INFORMATION GIVEN -
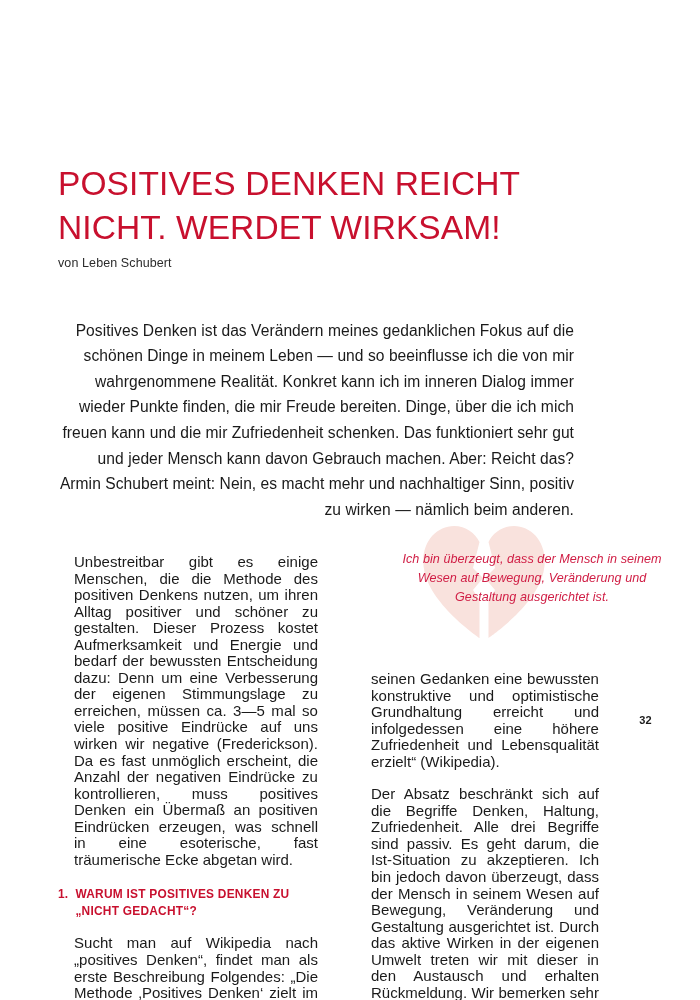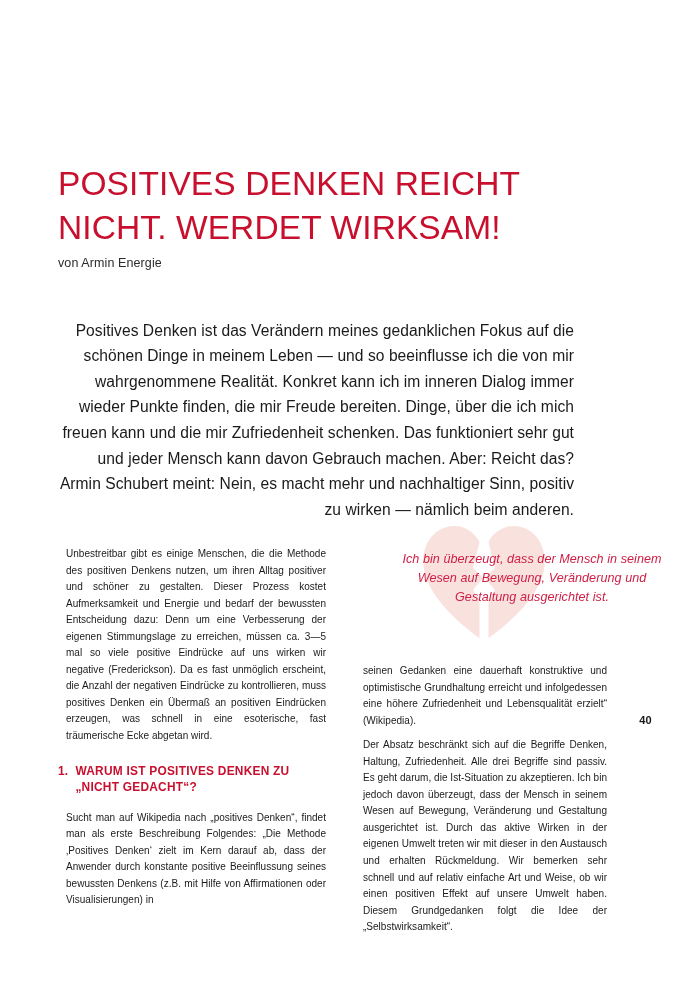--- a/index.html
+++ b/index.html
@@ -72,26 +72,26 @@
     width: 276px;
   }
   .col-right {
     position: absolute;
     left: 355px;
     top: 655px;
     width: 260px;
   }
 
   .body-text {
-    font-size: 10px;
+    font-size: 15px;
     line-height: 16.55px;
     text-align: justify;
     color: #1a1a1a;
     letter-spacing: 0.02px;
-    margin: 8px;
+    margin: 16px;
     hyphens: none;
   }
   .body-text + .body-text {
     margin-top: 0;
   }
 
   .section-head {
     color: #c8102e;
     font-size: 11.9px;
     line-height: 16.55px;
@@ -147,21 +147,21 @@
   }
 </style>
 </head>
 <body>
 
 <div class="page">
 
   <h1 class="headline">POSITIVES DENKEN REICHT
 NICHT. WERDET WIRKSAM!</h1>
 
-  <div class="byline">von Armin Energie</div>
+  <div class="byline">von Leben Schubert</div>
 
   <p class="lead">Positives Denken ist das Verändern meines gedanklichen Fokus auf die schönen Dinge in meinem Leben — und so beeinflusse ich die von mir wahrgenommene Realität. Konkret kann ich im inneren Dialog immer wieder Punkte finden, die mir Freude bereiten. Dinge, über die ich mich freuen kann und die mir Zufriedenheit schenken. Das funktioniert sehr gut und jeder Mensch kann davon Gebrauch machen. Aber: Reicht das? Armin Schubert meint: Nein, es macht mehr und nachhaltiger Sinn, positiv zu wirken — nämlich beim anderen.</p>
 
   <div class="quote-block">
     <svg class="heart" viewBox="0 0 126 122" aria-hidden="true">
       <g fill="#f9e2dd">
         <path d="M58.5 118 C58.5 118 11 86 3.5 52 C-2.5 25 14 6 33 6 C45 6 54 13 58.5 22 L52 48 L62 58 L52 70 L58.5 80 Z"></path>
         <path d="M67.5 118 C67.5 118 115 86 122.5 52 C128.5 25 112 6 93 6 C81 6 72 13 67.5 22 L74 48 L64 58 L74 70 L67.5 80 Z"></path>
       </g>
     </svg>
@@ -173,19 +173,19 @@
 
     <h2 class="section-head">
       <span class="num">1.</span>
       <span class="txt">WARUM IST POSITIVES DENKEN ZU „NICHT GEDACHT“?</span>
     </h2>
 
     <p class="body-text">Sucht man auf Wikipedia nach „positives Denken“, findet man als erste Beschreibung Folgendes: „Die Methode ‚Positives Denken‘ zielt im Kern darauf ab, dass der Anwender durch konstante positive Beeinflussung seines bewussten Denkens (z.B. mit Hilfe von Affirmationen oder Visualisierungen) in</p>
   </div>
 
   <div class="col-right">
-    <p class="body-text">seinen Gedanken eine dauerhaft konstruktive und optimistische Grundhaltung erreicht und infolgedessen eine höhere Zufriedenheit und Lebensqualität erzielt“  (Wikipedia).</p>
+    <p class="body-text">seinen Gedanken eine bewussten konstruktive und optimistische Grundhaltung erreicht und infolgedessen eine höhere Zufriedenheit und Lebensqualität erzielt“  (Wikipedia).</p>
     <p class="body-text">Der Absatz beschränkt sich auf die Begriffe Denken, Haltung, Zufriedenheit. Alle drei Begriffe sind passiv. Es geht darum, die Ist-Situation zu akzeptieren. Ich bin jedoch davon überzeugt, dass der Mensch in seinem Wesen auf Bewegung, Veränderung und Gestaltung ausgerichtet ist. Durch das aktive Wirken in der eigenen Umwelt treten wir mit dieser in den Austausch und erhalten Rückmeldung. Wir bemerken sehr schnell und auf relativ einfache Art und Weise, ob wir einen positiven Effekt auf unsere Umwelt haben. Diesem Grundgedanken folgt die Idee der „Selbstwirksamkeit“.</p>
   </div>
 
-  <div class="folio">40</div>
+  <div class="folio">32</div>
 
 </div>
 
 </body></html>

---

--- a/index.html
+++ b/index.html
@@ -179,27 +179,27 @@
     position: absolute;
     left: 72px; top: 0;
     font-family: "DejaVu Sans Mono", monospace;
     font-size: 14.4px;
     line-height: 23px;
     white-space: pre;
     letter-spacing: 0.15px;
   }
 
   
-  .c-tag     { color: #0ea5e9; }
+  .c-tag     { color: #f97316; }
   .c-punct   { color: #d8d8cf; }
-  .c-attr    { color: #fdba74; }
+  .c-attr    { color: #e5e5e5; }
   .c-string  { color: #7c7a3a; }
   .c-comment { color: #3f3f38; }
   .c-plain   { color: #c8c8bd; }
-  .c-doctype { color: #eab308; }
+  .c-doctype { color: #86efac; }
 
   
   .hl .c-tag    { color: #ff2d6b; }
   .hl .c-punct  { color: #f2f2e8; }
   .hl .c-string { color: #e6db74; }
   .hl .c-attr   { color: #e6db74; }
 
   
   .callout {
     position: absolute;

TASK INSTRUCTIONS -
With the line that has "Gedanken eine dauerhaft" as the first and the line that has "Gedanken eine bewussten" as the last, repeat exactly that run of lines above and no more.

SOLVED PROBLEM -
-    <p class="body-text">seinen Gedanken eine dauerhaft konstruktive und optimistische Grundhaltung erreicht und infolgedessen eine höhere Zufriedenheit und Lebensqualität erzielt“  (Wikipedia).</p>
+    <p class="body-text">seinen Gedanken eine bewussten konstruktive und optimistische Grundhaltung erreicht und infolgedessen eine höhere Zufriedenheit und Lebensqualität erzielt“  (Wikipedia).</p>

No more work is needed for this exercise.